**Task prompt**: From the listing below, output only the lines starting at the line that has "font-size:17px; color:#4b5563; margin:16px" and ending at the line that has "font-size:13px; font-family:inherit; cursor:pointer;", exactly as they appear, ends included.

**Data extract**:
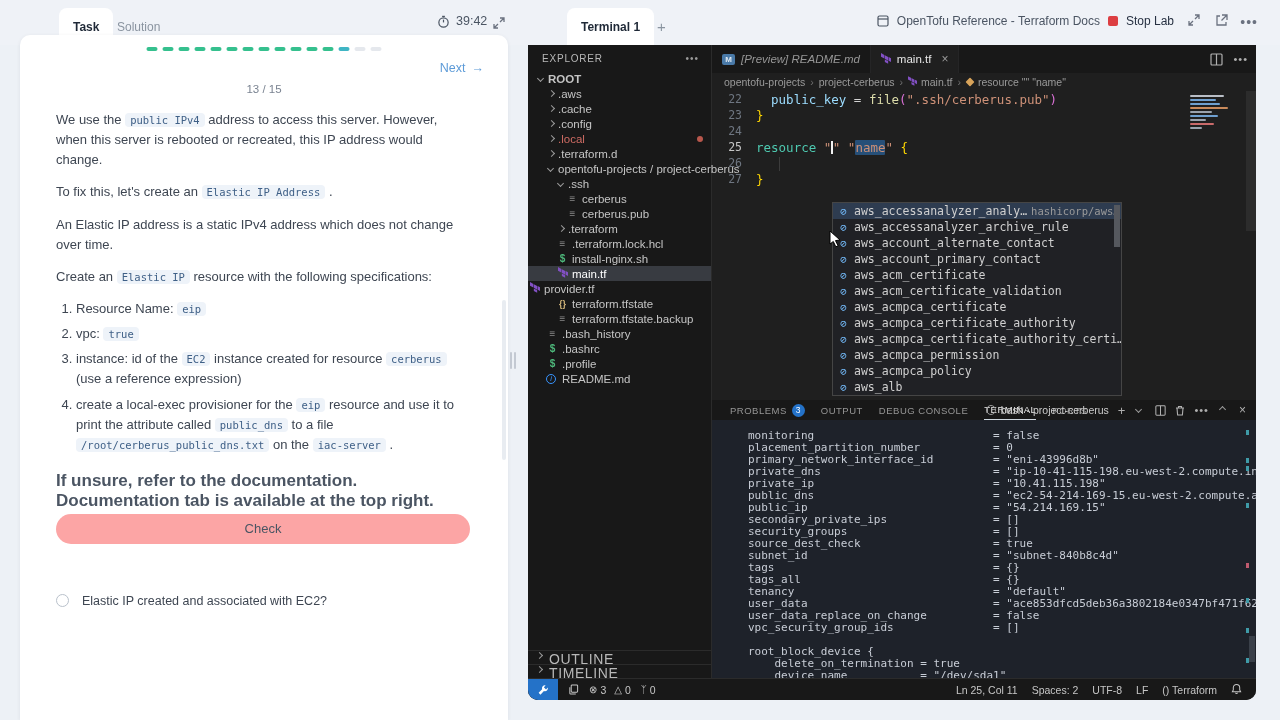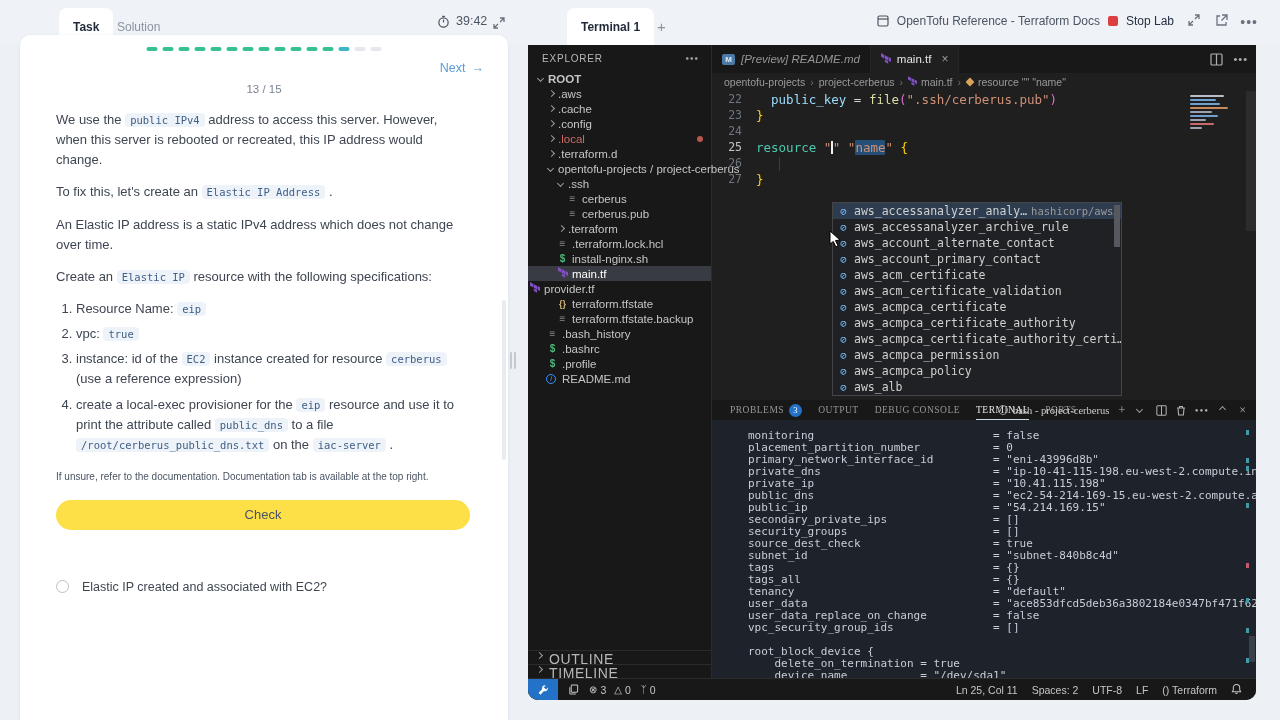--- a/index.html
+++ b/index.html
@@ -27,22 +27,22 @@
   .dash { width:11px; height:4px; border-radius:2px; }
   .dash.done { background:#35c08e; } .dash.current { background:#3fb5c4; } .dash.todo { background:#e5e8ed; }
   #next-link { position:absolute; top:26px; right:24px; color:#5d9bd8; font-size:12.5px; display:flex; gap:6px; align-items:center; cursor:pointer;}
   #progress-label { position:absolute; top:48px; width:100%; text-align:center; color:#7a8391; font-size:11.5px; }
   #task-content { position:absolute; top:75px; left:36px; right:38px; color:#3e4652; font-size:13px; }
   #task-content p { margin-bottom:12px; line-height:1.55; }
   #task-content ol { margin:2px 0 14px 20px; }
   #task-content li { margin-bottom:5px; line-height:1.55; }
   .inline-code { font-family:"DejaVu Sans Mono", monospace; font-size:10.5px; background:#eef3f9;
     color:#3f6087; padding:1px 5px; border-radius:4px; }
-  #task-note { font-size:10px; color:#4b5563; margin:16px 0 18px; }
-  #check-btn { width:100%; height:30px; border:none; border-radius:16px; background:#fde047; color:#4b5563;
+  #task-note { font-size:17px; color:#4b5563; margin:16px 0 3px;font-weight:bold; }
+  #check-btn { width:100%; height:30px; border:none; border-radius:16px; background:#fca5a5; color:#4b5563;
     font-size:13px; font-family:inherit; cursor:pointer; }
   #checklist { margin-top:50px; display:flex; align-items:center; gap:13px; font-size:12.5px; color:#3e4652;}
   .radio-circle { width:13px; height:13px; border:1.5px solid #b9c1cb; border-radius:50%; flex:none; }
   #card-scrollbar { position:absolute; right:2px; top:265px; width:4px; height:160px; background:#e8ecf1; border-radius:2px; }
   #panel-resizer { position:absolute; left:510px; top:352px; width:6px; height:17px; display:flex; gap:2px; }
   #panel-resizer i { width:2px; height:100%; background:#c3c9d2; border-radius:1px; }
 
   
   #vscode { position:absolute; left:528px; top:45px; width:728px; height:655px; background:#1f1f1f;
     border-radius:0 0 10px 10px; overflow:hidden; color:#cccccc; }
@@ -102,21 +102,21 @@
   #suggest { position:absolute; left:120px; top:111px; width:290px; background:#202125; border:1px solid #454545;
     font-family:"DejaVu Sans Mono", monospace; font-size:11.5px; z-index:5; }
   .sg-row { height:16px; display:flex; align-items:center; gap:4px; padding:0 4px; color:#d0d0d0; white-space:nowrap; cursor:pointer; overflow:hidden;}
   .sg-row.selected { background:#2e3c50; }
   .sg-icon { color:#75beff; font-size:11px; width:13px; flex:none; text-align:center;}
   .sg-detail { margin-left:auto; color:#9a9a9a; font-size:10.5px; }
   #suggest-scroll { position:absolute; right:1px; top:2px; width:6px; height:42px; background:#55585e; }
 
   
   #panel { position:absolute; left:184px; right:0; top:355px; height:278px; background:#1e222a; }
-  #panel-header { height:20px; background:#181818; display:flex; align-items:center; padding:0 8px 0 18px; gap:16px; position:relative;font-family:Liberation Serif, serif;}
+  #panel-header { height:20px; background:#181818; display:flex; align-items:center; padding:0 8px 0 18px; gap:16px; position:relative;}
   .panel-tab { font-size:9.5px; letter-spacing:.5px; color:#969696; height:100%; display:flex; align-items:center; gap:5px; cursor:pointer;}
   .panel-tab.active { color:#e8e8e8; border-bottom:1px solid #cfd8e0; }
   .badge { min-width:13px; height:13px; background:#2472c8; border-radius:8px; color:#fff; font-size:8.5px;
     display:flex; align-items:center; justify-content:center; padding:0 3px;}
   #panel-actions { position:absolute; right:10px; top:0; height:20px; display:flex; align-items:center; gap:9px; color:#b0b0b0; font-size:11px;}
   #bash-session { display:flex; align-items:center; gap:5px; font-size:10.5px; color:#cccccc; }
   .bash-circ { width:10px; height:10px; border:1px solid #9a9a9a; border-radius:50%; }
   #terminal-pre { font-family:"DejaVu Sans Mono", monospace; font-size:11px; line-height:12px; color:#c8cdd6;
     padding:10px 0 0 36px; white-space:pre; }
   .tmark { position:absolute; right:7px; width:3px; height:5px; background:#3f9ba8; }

**Solution to this exercise**:
+  #task-note { font-size:17px; color:#4b5563; margin:16px 0 3px;font-weight:bold; }
+  #check-btn { width:100%; height:30px; border:none; border-radius:16px; background:#fca5a5; color:#4b5563;
     font-size:13px; font-family:inherit; cursor:pointer; }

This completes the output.